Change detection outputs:
-=-=-=-=-

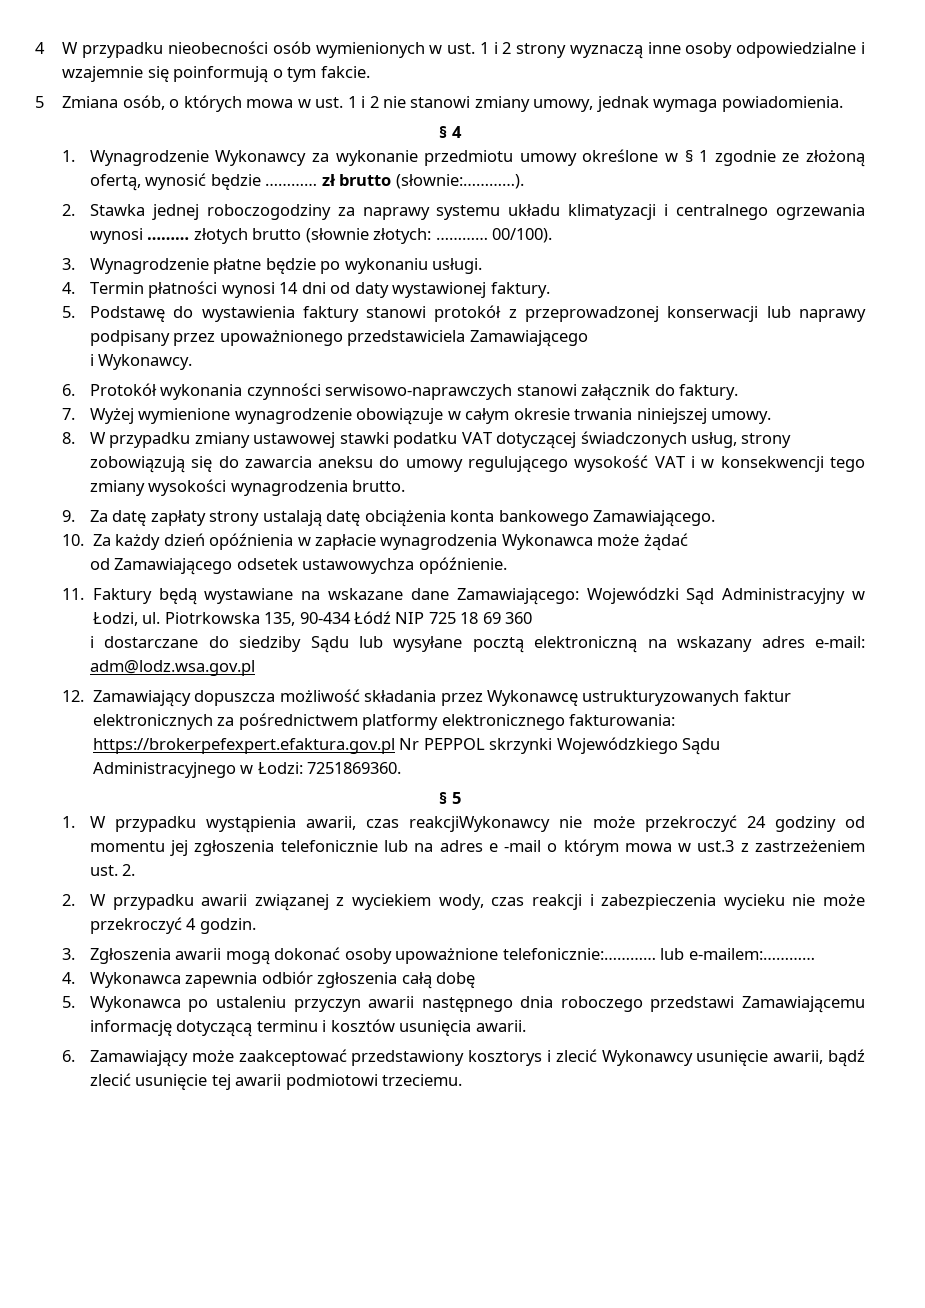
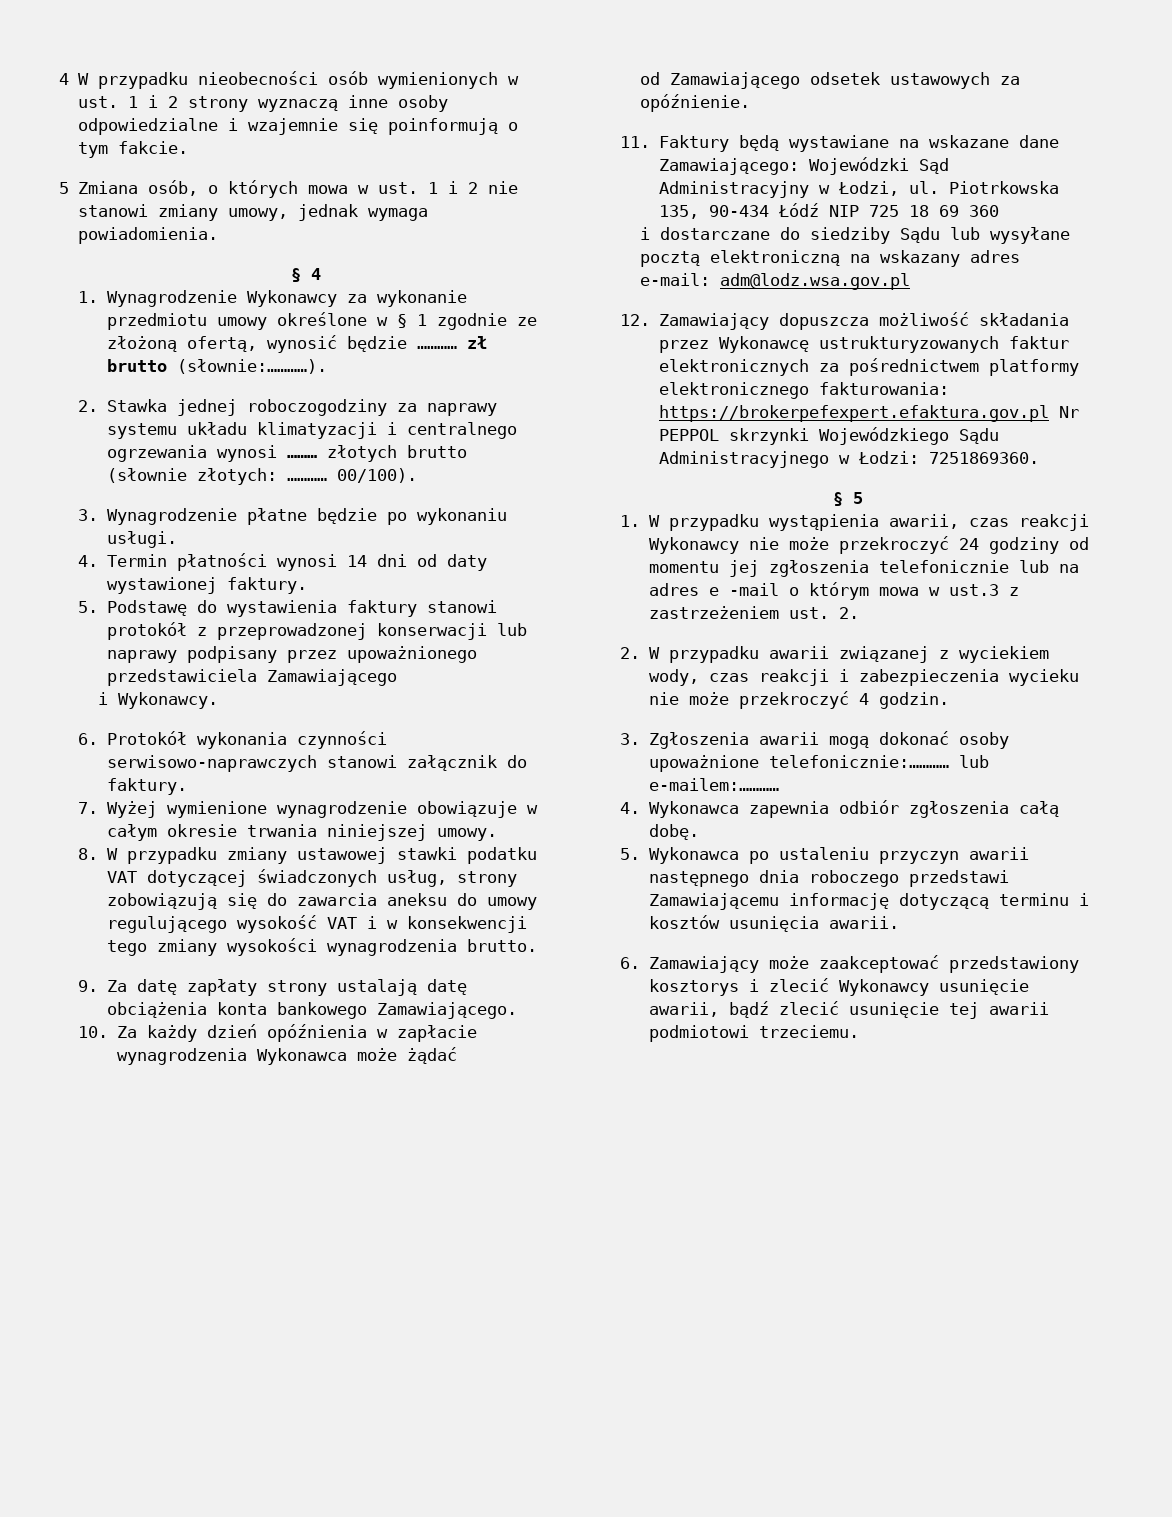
- od Zamawiającego odsetek ustawowychza opóźnienie.
+ od Zamawiającego odsetek ustawowych za opóźnienie.
- 1. W przypadku wystąpienia awarii, czas reakcjiWykonawcy nie może przekroczyć 24 godziny od momentu jej zgłoszenia telefonicznie lub na adres e -mail o którym mowa w ust.3 z zastrzeżeniem ust. 2.
+ 1. W przypadku wystąpienia awarii, czas reakcji Wykonawcy nie może przekroczyć 24 godziny od momentu jej zgłoszenia telefonicznie lub na adres e -mail o którym mowa w ust.3 z zastrzeżeniem ust. 2.
- 4. Wykonawca zapewnia odbiór zgłoszenia całą dobę
+ 4. Wykonawca zapewnia odbiór zgłoszenia całą dobę.

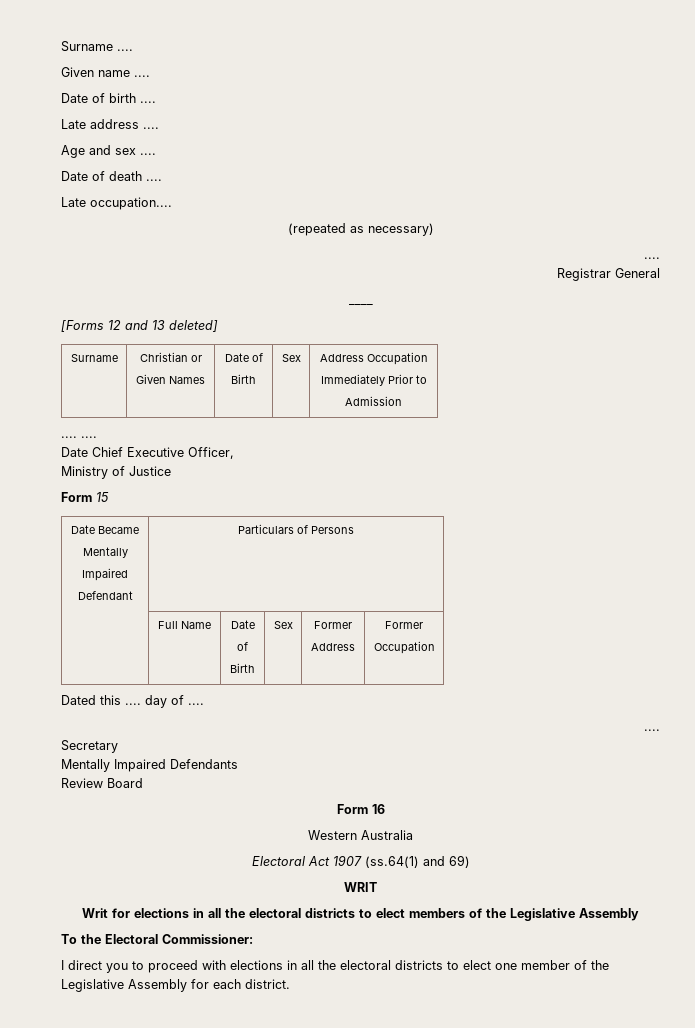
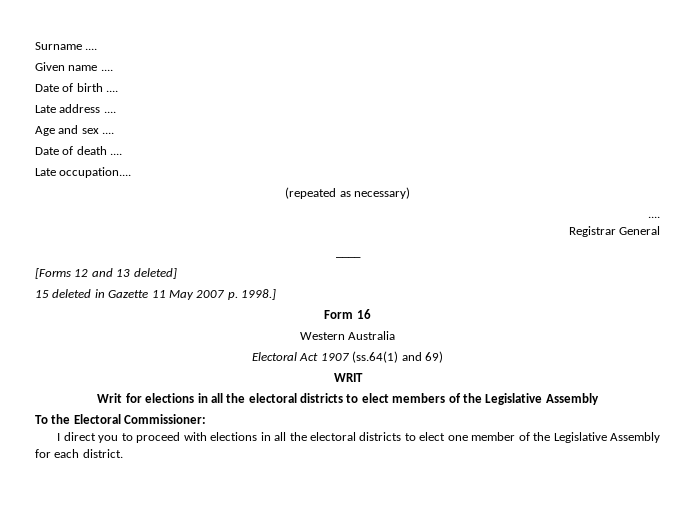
- Surname | Christian or
- Given Names | Date of
- Birth | Sex | Address Occupation
- Immediately Prior to
- Admission
- .... ....
- Date Chief Executive Officer,
- Ministry of Justice
- Form 15
- Date Became
- Mentally
- Impaired
- Defendant | Particulars of Persons
- | Full Name | Date
- of
- Birth | Sex | Former
- Address | Former
- Occupation
- Dated this .... day of ....
- ....
- Secretary
- Mentally Impaired Defendants
- Review Board
+ 15 deleted in Gazette 11 May 2007 p. 1998.]

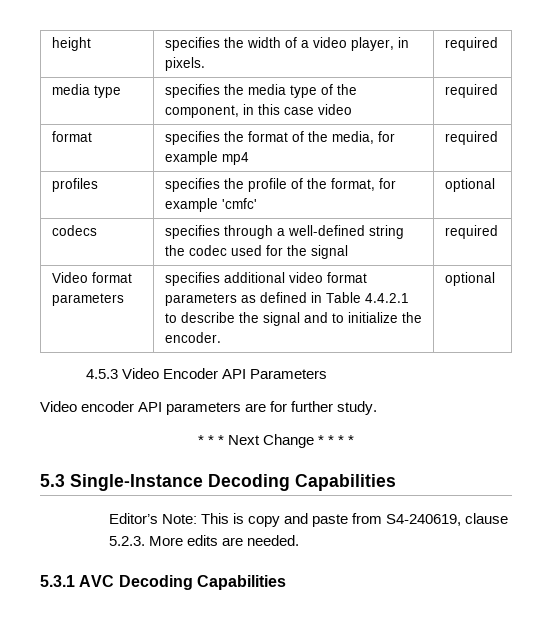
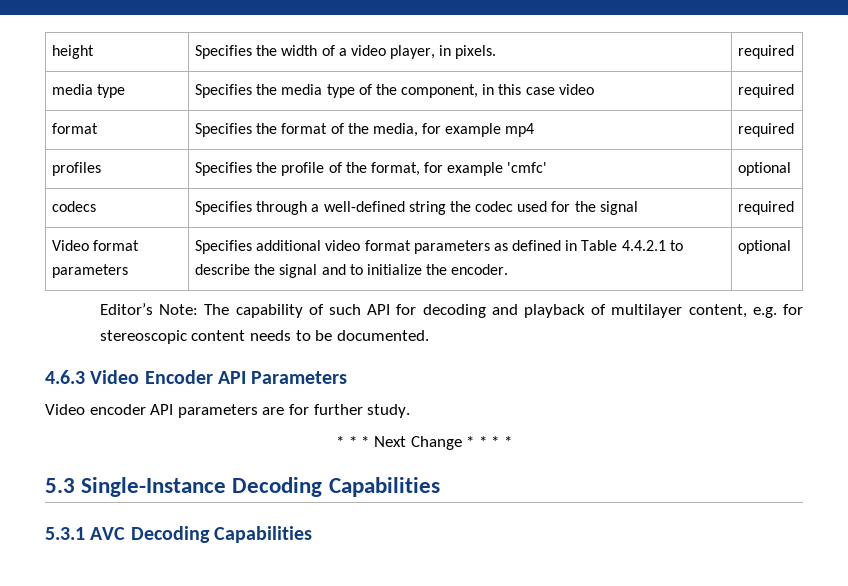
- height | specifies the width of a video player, in pixels. | required
+ height | Specifies the width of a video player, in pixels. | required
- media type | specifies the media type of the component, in this case video | required
+ media type | Specifies the media type of the component, in this case video | required
- format | specifies the format of the media, for example mp4 | required
+ format | Specifies the format of the media, for example mp4 | required
- profiles | specifies the profile of the format, for example 'cmfc' | optional
+ profiles | Specifies the profile of the format, for example 'cmfc' | optional
- codecs | specifies through a well-defined string the codec used for the signal | required
+ codecs | Specifies through a well-defined string the codec used for the signal | required
- Video format parameters | specifies additional video format parameters as defined in Table 4.4.2.1 to describe the signal and to initialize the encoder. | optional
+ Video format parameters | Specifies additional video format parameters as defined in Table 4.4.2.1 to describe the signal and to initialize the encoder. | optional
- 4.5.3 Video Encoder API Parameters
+ Editor’s Note: The capability of such API for decoding and playback of multilayer content, e.g. for stereoscopic content needs to be documented.
+ 4.6.3 Video Encoder API Parameters
- Editor’s Note: This is copy and paste from S4-240619, clause 5.2.3. More edits are needed.

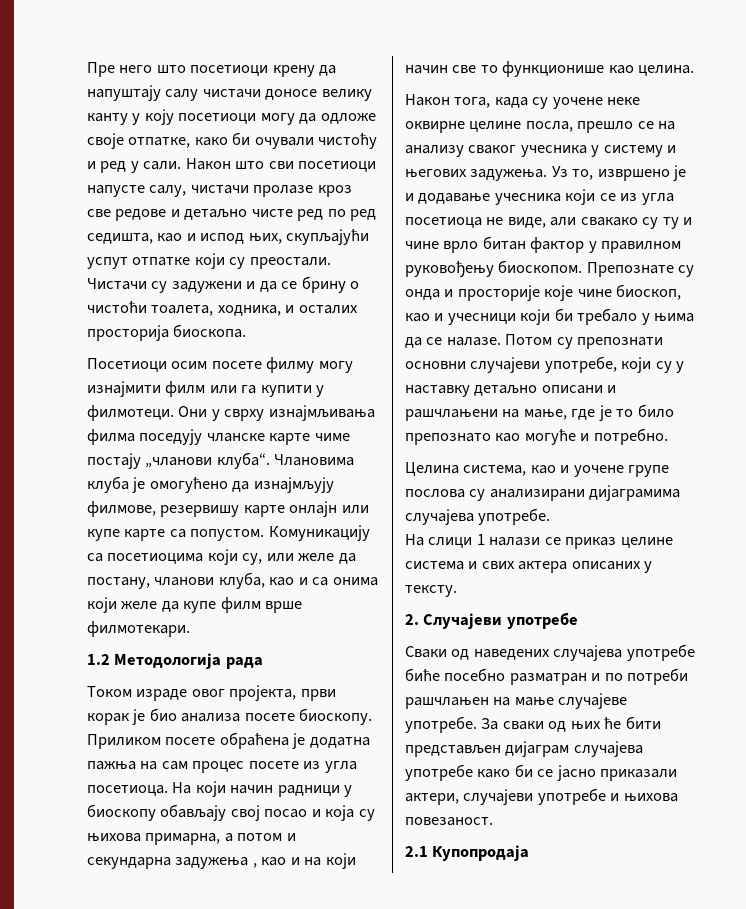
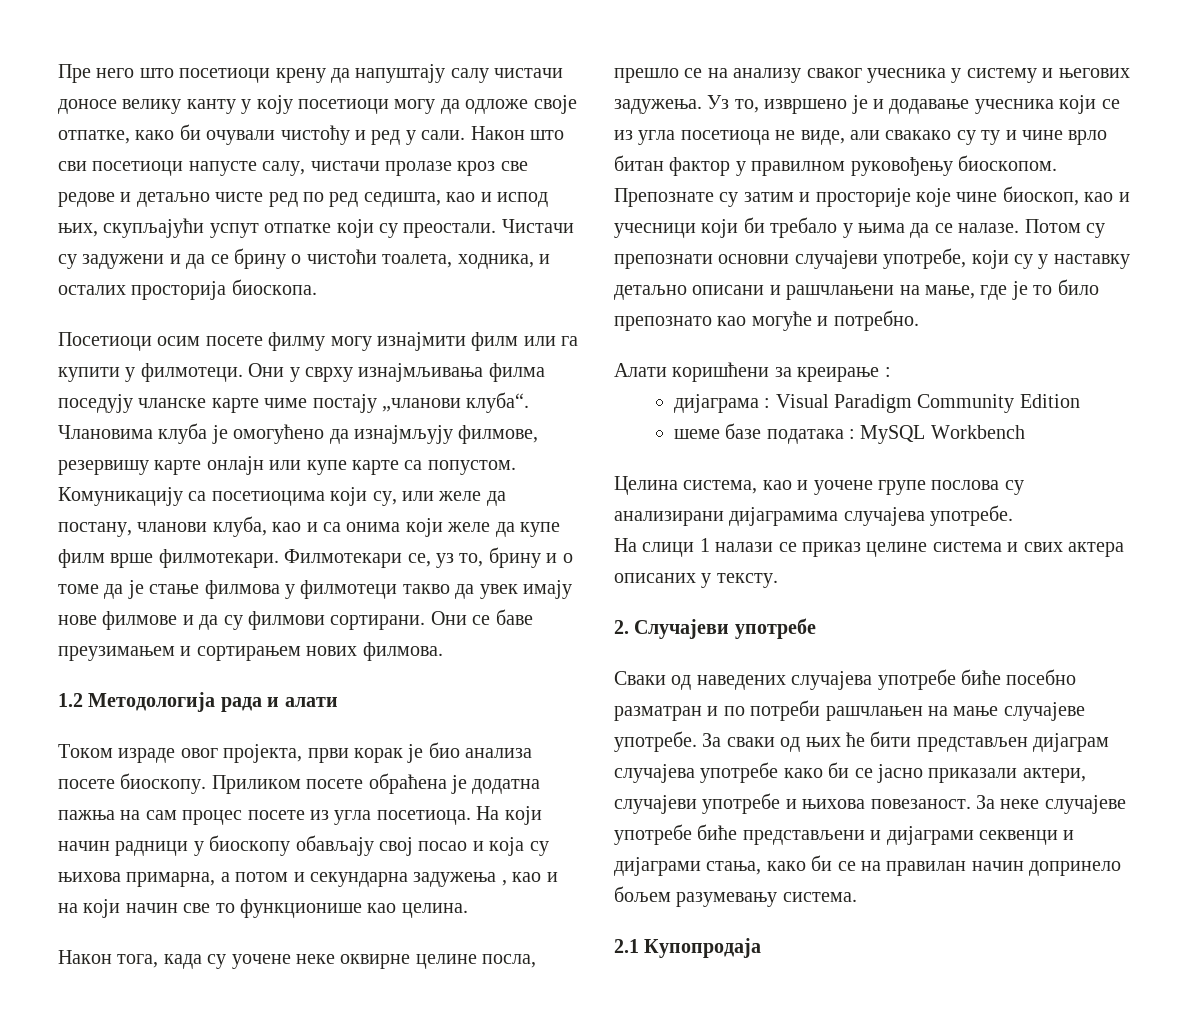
+ Филмотекари се, уз то, брину и о томе да је стање филмова у филмотеци такво да увек имају нове филмове и да су филмови сортирани. Они се баве преузимањем и сортирањем нових филмова.
- 1.2 Методологија рада
+ 1.2 Методологија рада и алати
- Препознате су онда и просторије које чине биоскоп, као и учесници који би требало у њима да се налазе.
+ Препознате су затим и просторије које чине биоскоп, као и учесници који би требало у њима да се налазе.
+ Алати коришћени за креирање :
+ дијаграма : Visual Paradigm Community Edition
+ шеме базе података : MySQL Workbench
+ За неке случајеве употребе биће представљени и дијаграми секвенци и дијаграми стања, како би се на правилан начин допринело бољем разумевању система.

-=-=-=-=-

__Task__
Apart from the pictures, the entries above are to be repeated in full and exactly.

__Response__
- od Zamawiającego odsetek ustawowychza opóźnienie.
+ od Zamawiającego odsetek ustawowych za opóźnienie.
- 1. W przypadku wystąpienia awarii, czas reakcjiWykonawcy nie może przekroczyć 24 godziny od momentu jej zgłoszenia telefonicznie lub na adres e -mail o którym mowa w ust.3 z zastrzeżeniem ust. 2.
+ 1. W przypadku wystąpienia awarii, czas reakcji Wykonawcy nie może przekroczyć 24 godziny od momentu jej zgłoszenia telefonicznie lub na adres e -mail o którym mowa w ust.3 z zastrzeżeniem ust. 2.
- 4. Wykonawca zapewnia odbiór zgłoszenia całą dobę
+ 4. Wykonawca zapewnia odbiór zgłoszenia całą dobę.

- Surname | Christian or
- Given Names | Date of
- Birth | Sex | Address Occupation
- Immediately Prior to
- Admission
- .... ....
- Date Chief Executive Officer,
- Ministry of Justice
- Form 15
- Date Became
- Mentally
- Impaired
- Defendant | Particulars of Persons
- | Full Name | Date
- of
- Birth | Sex | Former
- Address | Former
- Occupation
- Dated this .... day of ....
- ....
- Secretary
- Mentally Impaired Defendants
- Review Board
+ 15 deleted in Gazette 11 May 2007 p. 1998.]

- height | specifies the width of a video player, in pixels. | required
+ height | Specifies the width of a video player, in pixels. | required
- media type | specifies the media type of the component, in this case video | required
+ media type | Specifies the media type of the component, in this case video | required
- format | specifies the format of the media, for example mp4 | required
+ format | Specifies the format of the media, for example mp4 | required
- profiles | specifies the profile of the format, for example 'cmfc' | optional
+ profiles | Specifies the profile of the format, for example 'cmfc' | optional
- codecs | specifies through a well-defined string the codec used for the signal | required
+ codecs | Specifies through a well-defined string the codec used for the signal | required
- Video format parameters | specifies additional video format parameters as defined in Table 4.4.2.1 to describe the signal and to initialize the encoder. | optional
+ Video format parameters | Specifies additional video format parameters as defined in Table 4.4.2.1 to describe the signal and to initialize the encoder. | optional
- 4.5.3 Video Encoder API Parameters
+ Editor’s Note: The capability of such API for decoding and playback of multilayer content, e.g. for stereoscopic content needs to be documented.
+ 4.6.3 Video Encoder API Parameters
- Editor’s Note: This is copy and paste from S4-240619, clause 5.2.3. More edits are needed.

+ Филмотекари се, уз то, брину и о томе да је стање филмова у филмотеци такво да увек имају нове филмове и да су филмови сортирани. Они се баве преузимањем и сортирањем нових филмова.
- 1.2 Методологија рада
+ 1.2 Методологија рада и алати
- Препознате су онда и просторије које чине биоскоп, као и учесници који би требало у њима да се налазе.
+ Препознате су затим и просторије које чине биоскоп, као и учесници који би требало у њима да се налазе.
+ Алати коришћени за креирање :
+ дијаграма : Visual Paradigm Community Edition
+ шеме базе података : MySQL Workbench
+ За неке случајеве употребе биће представљени и дијаграми секвенци и дијаграми стања, како би се на правилан начин допринело бољем разумевању система.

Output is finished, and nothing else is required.